LE DROIT PÉNAL ET LA PROCÉDURE PÉNALE

1. Contrôle d’alcoolémie

Chambre criminelle, 23 octobre 2002 ( Bull. n 193 )

Concernant la notion de "personne qui conduit un véhicule", la Chambre criminelle a cassé un arrêt en énonçant que méconnaît le sens et la portée de l’article L. 3 ancien du Code de la route la cour d’appel qui, pour admettre la régularité d’un contrôle d’alcoolémie pratiqué sur une personne ayant cessé de conduire son véhicule plus d’une heure avant ledit contrôle, énonce que le prévenu ne conteste pas avoir conduit son véhicule pour transporter un ami blessé à l’hôpital et qu’il devait nécessairement repartir en le conduisant.

 

2. Excès de vitesse

Chambre criminelle, 2 mai 2002 ( Bull. n 97 )

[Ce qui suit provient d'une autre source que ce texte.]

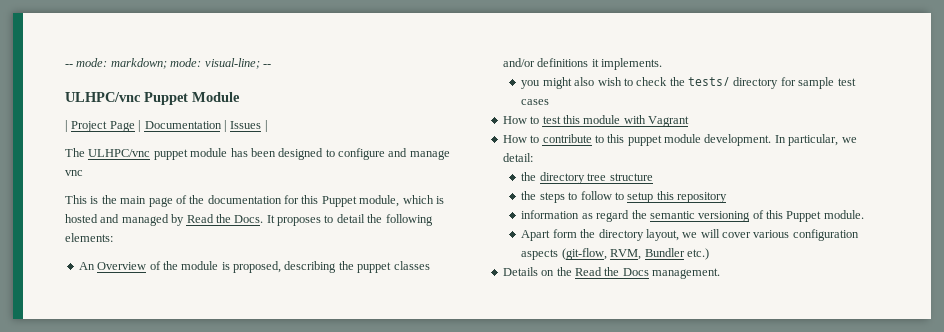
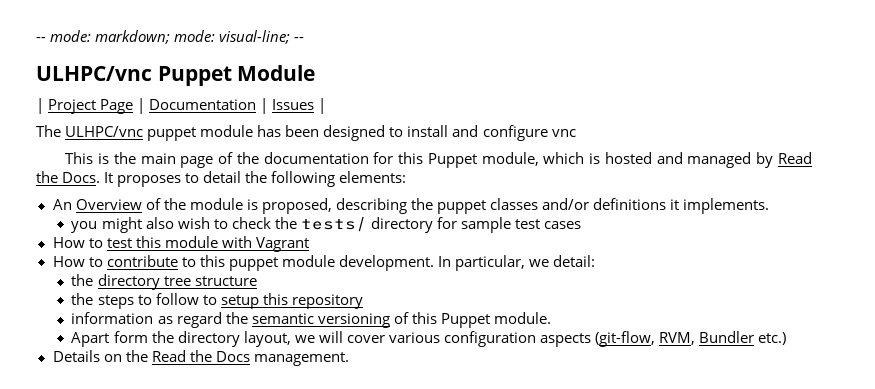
- The ULHPC/vnc puppet module has been designed to configure and manage vnc
+ The ULHPC/vnc puppet module has been designed to install and configure vnc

La Chambre criminelle a cassé le jugement d’un tribunal de police qui avait déclaré nul le procès-verbal dressé, à l’issue d’un contrôle de vitesse par cinémomètre, par le seul gendarme intercepteur. Elle a retenu que participaient personnellement à la constatation d’une contravention d’excès de vitesse et devaient être considérés comme les rédacteurs communs du procès-verbal, même si un seul d’entre eux en était le signataire, aussi bien l’agent qui mettait en oeuvre le cinémomètre que celui qui, placé à une certaine distance, recevait et consignait les indications du premier.

 

3. Responsabilité pénale

Chambre criminelle, 20 mars 2002 ( Bull. n 69 )

Satisfait aux obligations des articles 529-2 du Code de procédure pénale et L. 121-2 du Code de la route, la société de location de véhicules, qui, pour s’exonérer de sa responsabilité pénale, à la suite de la réception d’amendes forfaitaires majorées, en sa qualité de titulaire du certificat d’immatriculation, fournit à l’officier du ministère public l’identité des différentes entreprises locataires des véhicules verbalisés.